Add your top services as products: termite control, mosquito control, bed bug control, rodent control, general pest control. Link each product to the corresponding service page on your website.
Go one step further: make them location-specific. Instead of “Termite Control,” make it “Termite Control Chicago” and link it to your termite control Chicago page. This establishes even more connection between your Google Business Profile and your website, and it reinforces local relevance.
Photos and Videos: Why Technicians Smiling Beats Everything
Photos are critical on your Google Business Profile, and most companies do this completely wrong.
The formula is simple: technician smiling, doing something.
That’s it. Technician smiling in the van. Technician smiling while spraying. Technician smiling in an attic. Technician smiling with a customer.
People connect with people. Especially for a service business like pest control where you’re going into someone’s home, they want to see who’s actually coming to their house. Is this person trustworthy? Do they seem nice? Do they seem professional?
You can’t convey that with a stock photo of a bug or a generic picture of a truck. You need real people doing real work.
I recommend at least 50 photos and at least five videos on each Google Business Profile. That sounds like a lot, but you can knock out 50 photos in an hour or two. Just follow a tech around for a day and take pictures of everything they do.
Videos are even more powerful. Almost nobody is doing video on their Google Business Profiles, which means if you do it, you automatically stand out.
The videos don’t need to be professional. Just authentic. Follow a tech doing a service. Show a time-lapse of a treatment. Show a before-and-after of a lawn treatment. Show a tech finding termites in a crawl space.
These videos build trust in a way that static text never could. And the best part: you should already be creating this content for YouTube and social media anyway. Repurpose it for your Google Business Profile. Great content gets distributed everywhere.

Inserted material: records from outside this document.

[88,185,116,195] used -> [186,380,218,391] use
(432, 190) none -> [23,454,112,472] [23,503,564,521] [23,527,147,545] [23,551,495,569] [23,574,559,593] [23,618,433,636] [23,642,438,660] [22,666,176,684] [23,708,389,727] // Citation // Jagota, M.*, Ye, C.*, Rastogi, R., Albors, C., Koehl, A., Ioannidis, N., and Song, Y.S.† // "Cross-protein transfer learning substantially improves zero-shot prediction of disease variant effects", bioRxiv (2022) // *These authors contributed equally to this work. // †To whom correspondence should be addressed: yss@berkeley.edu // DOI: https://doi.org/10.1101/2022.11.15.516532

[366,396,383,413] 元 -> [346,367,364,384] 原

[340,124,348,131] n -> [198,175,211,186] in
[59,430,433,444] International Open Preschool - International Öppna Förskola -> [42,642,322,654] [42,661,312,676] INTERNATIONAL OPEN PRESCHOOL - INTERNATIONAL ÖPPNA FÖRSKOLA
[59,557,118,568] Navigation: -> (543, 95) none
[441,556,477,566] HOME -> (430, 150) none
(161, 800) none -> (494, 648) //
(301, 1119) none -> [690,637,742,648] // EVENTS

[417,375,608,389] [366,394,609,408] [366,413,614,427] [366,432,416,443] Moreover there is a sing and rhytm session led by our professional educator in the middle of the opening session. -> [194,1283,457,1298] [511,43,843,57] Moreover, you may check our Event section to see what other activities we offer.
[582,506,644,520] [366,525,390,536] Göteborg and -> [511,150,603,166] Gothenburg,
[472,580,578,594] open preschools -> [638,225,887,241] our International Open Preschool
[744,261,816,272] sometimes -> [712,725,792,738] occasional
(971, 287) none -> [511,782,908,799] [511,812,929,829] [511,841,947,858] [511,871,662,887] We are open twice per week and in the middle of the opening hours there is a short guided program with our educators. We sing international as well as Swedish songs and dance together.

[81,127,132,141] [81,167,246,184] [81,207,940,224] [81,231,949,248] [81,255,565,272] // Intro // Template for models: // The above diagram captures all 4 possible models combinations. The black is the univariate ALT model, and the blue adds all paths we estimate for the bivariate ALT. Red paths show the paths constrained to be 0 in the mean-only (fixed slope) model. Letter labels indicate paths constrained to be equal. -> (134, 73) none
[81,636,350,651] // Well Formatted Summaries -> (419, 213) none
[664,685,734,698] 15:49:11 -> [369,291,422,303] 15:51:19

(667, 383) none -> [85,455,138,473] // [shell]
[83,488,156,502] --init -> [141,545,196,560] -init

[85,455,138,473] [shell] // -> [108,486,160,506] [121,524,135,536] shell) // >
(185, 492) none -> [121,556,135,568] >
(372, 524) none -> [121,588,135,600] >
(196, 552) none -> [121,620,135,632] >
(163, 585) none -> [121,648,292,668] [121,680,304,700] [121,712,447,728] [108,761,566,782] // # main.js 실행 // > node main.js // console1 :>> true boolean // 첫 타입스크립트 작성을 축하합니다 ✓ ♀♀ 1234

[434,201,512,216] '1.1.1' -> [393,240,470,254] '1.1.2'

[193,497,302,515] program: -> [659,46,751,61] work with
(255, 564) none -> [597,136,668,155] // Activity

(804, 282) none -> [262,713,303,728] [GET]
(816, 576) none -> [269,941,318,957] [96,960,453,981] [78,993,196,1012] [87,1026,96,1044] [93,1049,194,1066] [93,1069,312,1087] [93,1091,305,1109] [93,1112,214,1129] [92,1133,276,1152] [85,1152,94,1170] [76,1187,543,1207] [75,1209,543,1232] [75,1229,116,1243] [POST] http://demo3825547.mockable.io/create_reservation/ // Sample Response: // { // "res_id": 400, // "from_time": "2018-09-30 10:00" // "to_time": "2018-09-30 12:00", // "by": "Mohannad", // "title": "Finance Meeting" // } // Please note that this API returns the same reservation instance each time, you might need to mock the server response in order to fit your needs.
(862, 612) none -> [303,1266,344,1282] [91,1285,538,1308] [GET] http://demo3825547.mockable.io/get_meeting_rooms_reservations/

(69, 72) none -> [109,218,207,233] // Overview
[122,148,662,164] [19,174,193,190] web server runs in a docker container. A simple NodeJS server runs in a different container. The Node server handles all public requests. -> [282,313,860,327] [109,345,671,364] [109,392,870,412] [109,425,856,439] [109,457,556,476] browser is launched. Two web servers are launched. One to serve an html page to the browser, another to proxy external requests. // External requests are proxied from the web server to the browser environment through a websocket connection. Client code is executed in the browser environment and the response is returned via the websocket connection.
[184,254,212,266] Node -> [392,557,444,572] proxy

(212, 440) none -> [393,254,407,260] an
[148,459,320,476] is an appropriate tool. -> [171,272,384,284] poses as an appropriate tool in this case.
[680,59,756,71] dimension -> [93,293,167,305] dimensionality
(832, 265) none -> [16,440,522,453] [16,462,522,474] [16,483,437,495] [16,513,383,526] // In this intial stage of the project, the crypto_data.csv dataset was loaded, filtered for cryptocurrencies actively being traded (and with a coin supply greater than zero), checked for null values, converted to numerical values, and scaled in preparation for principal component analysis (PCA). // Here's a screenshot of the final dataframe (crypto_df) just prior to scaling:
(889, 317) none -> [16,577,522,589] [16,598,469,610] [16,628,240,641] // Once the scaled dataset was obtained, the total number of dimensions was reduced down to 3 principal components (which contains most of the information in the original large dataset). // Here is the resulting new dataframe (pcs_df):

Review Replies: The Conversion Factor Nobody Thinks About
Reviews are obviously huge for conversions. If you have 500 reviews at 4.8 stars and your competitor has 50 reviews at 4.2 stars, you’re winning.
But what most people don’t think about is review replies. Responding to reviews isn’t just about ranking (although it does help with that too). It’s about conversion.
Prospects are looking at how you interact with your customers. If someone leaves a five-star review and you ignore it, that’s a missed opportunity. If someone leaves a one-star review and you respond professionally, that actually builds trust.
Here’s a crazy story. I had a local SEO expert on my podcast who’s worked on major projects for big companies and even helped the FTC with review policy. He told me about a restaurant that got swarmed with fake one-star reviews from some paid spam campaign.
Instead of trying to remove the reviews professionally, the owner lost his mind. He replied to two of them saying “I hope you die in a car accident” and “I hope you crash your car and die.”
Obviously, don’t do that. No matter how angry you are, no matter how unfair the review is, don’t lose your cool publicly.
When you get a five-star review, take 60 seconds to write a thoughtful response. Thank them by name. Mention something specific from their review. Show genuine gratitude.
When you get a one-star review, stay calm. Acknowledge their frustration. Apologize. Offer to make it right. This shows future customers how you handle problems, which is actually more important than never having problems at all.
Nobody expects perfection. They expect you to handle issues professionally when they arise.
Why One-Star Reviews Aren't the End of the World
People panic about one-star reviews. They think it’s going to destroy their business. They desperately try to get it removed.
Relax. One bad review is not the end of the world.
In fact, having a perfect 5.0 rating with only 10 reviews looks fake. People trust a 4.5 to 4.9 rating with hundreds of reviews way more than a perfect 5.0 with barely any reviews. They know no business is perfect.
Think about Amazon. Would you rather buy a product with 15,000 reviews and a 4.5 rating, or a product with 10 reviews and a 5.0 rating? Obviously the one with 15,000 reviews. Volume matters more than perfection.
So stop stressing about individual bad reviews. Focus on collecting tons of positive reviews to drown them out.
Landing Page Structure: The Hero Section That Converts
Now let’s talk about individual landing pages on your website. These are your money pages: termite control Chicago, pest control Phoenix, mosquito control Miami, whatever.
The first section of every landing page is your hero section, and it needs to do three things: grab attention, build trust, and push for conversion.
On the right side, use a hero image. This should be a great photo of a technician, ideally smiling and doing something. Not a stock photo. Not an AI-generated image. A real photo of a real person on your team.
On the left side, you have your headline. This should call out the market immediately. “Are you looking for termite control in Chicago?”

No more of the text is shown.